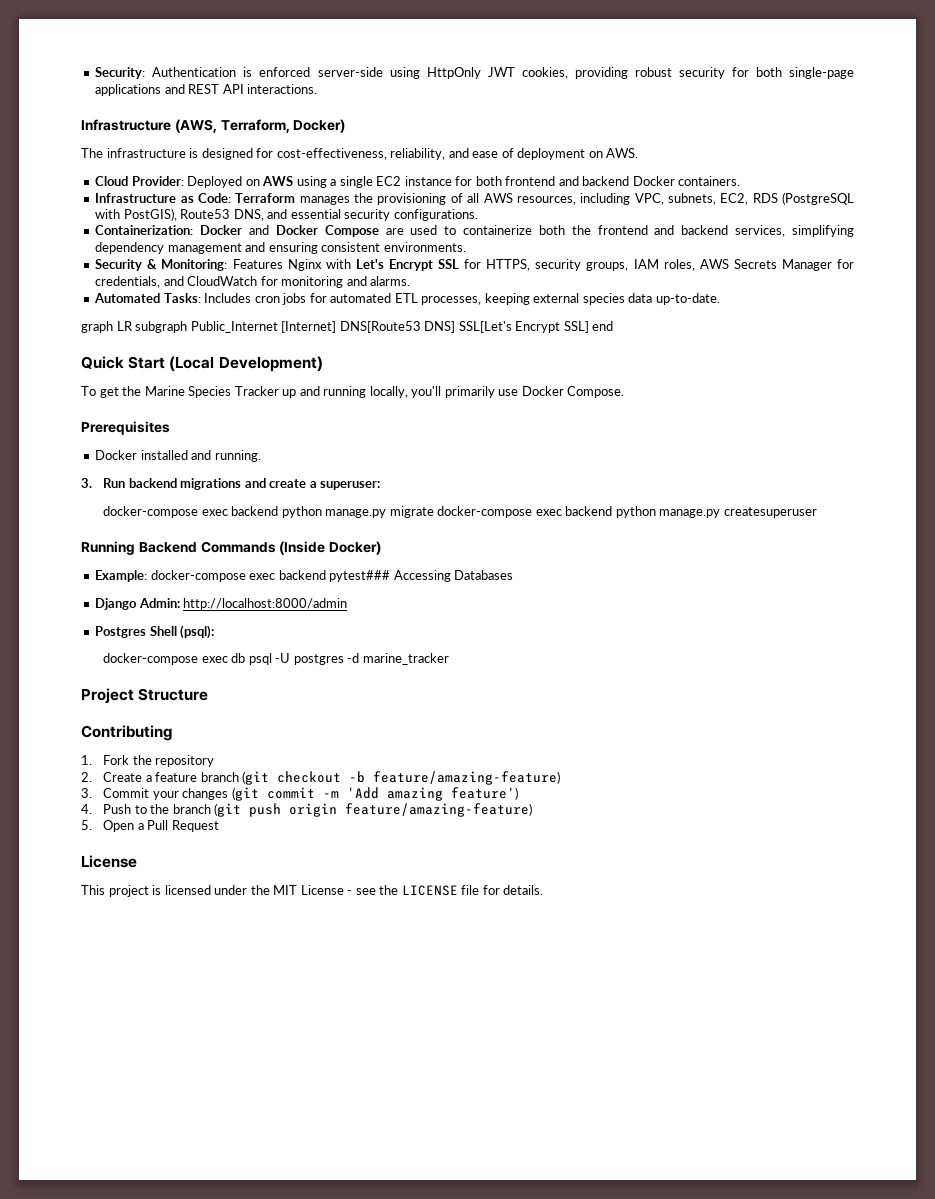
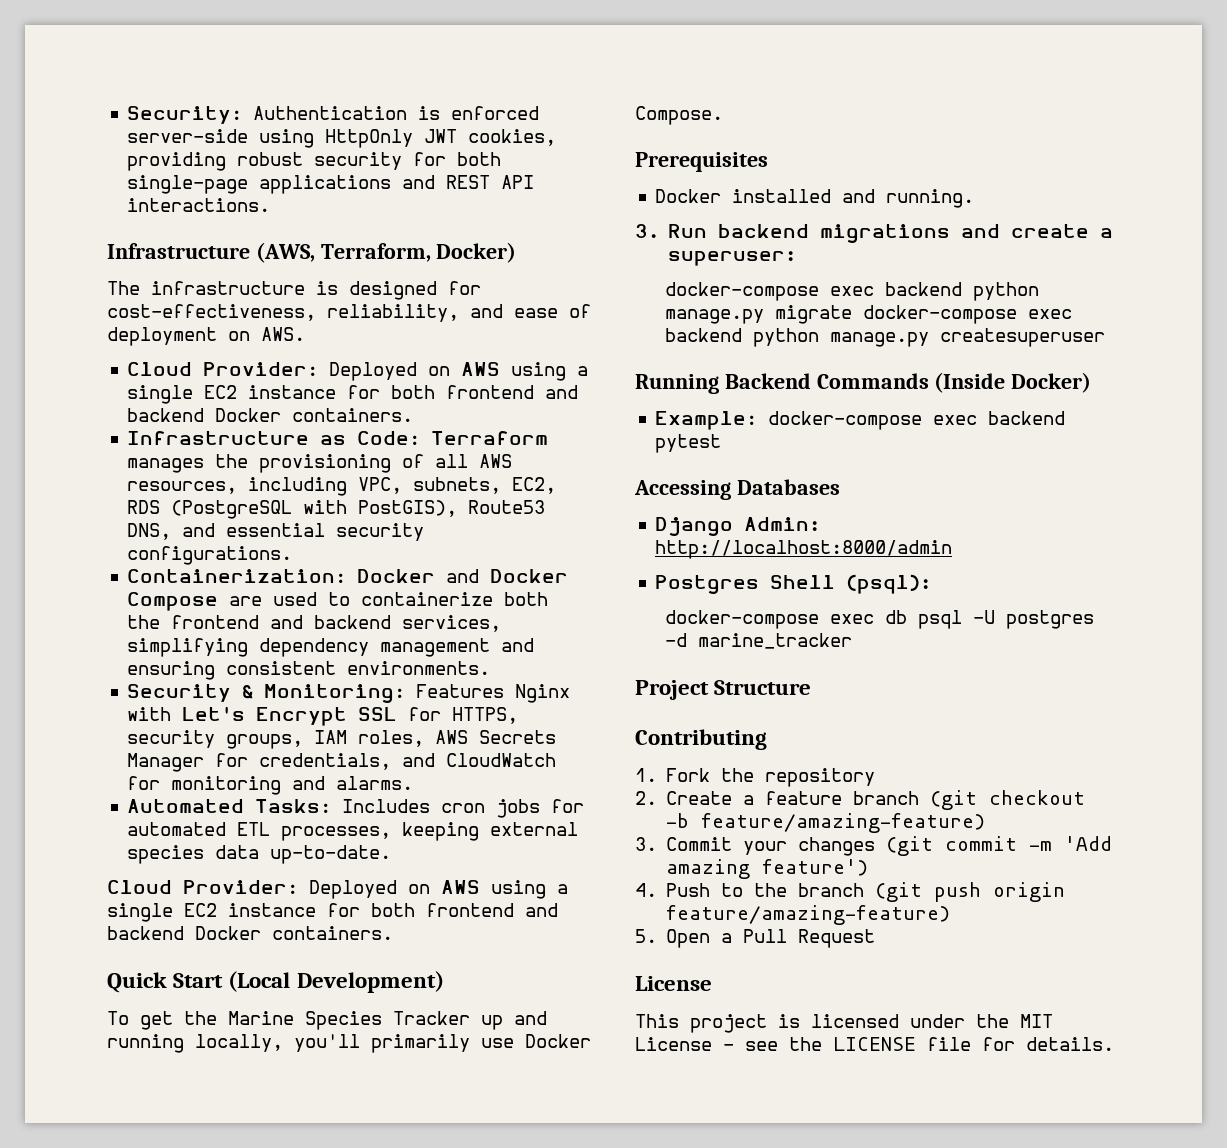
  Automated Tasks: Includes cron jobs for automated ETL processes, keeping external species data up-to-date.
- graph LR subgraph Public_Internet [Internet] DNS[Route53 DNS] SSL[Let's Encrypt SSL] end
+ Cloud Provider: Deployed on AWS using a single EC2 instance for both frontend and backend Docker containers.
- Example: docker-compose exec backend pytest### Accessing Databases
+ Example: docker-compose exec backend pytest
+ Accessing Databases

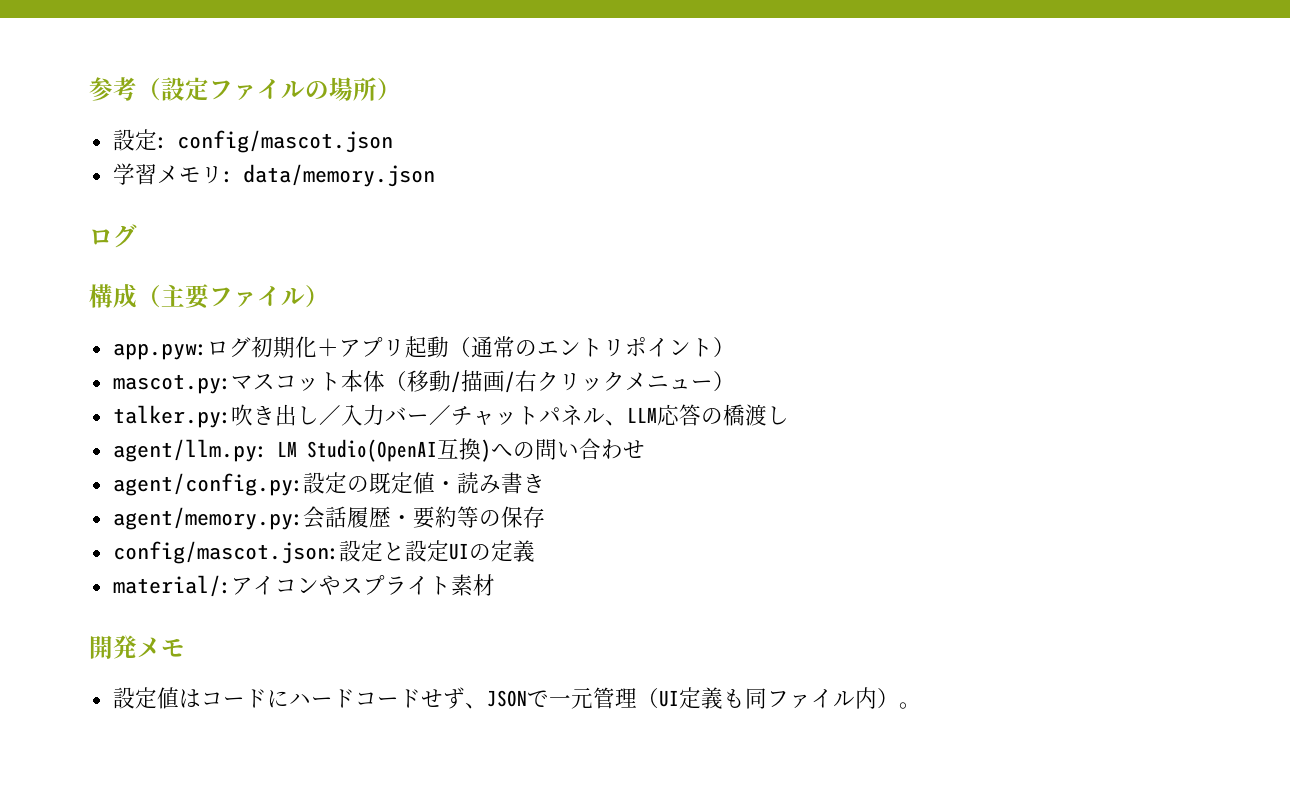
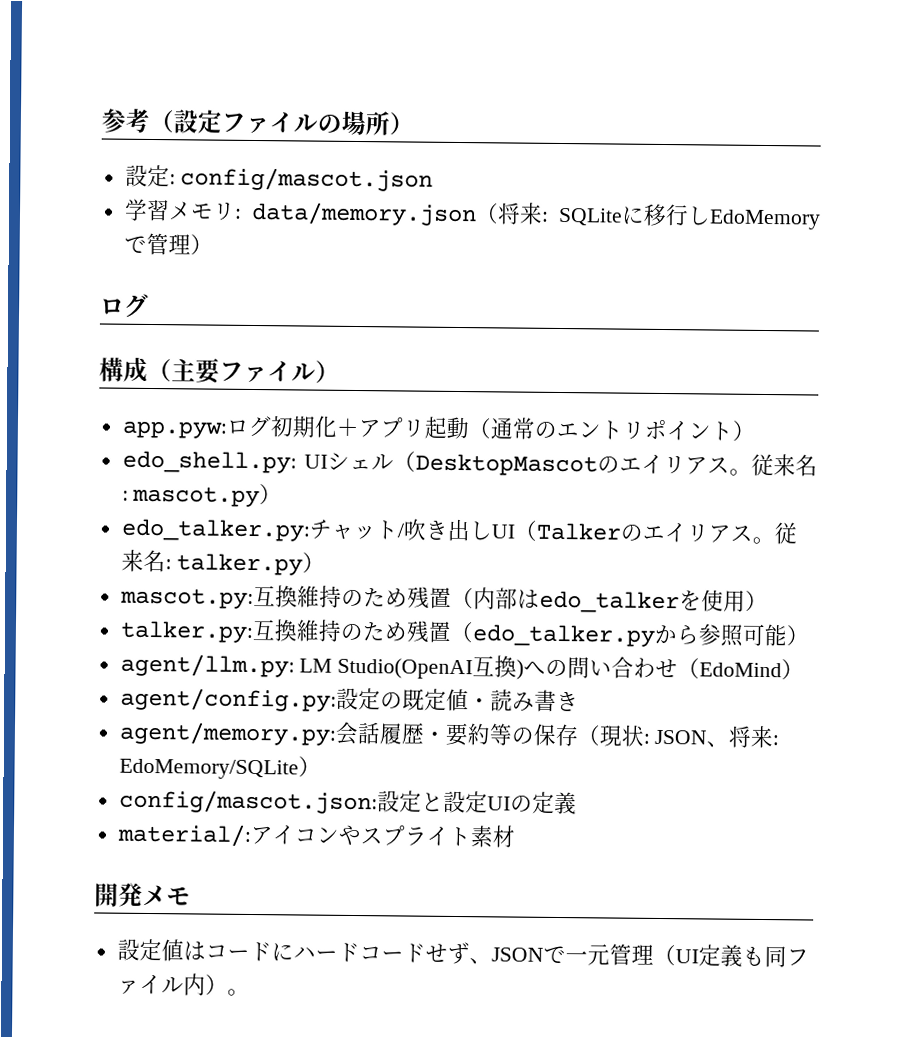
- 学習メモリ: data/memory.json
+ 学習メモリ: data/memory.json（将来: SQLiteに移行しEdoMemoryで管理）
- mascot.py:マスコット本体（移動/描画/右クリックメニュー）
- talker.py:吹き出し／入力バー／チャットパネル、LLM応答の橋渡し
+ edo_shell.py: UIシェル（DesktopMascotのエイリアス。従来名: mascot.py）
+ edo_talker.py:チャット/吹き出しUI（Talkerのエイリアス。従来名: talker.py）
+ mascot.py:互換維持のため残置（内部はedo_talkerを使用）
+ talker.py:互換維持のため残置（edo_talker.pyから参照可能）
- agent/llm.py: LM Studio(OpenAI互換)への問い合わせ
+ agent/llm.py: LM Studio(OpenAI互換)への問い合わせ（EdoMind）
- agent/memory.py:会話履歴・要約等の保存
+ agent/memory.py:会話履歴・要約等の保存（現状: JSON、将来: EdoMemory/SQLite）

Task description: Copy all lines of the preceding data that hold the word "Accessing".

The answer:
- Example: docker-compose exec backend pytest### Accessing Databases
+ Accessing Databases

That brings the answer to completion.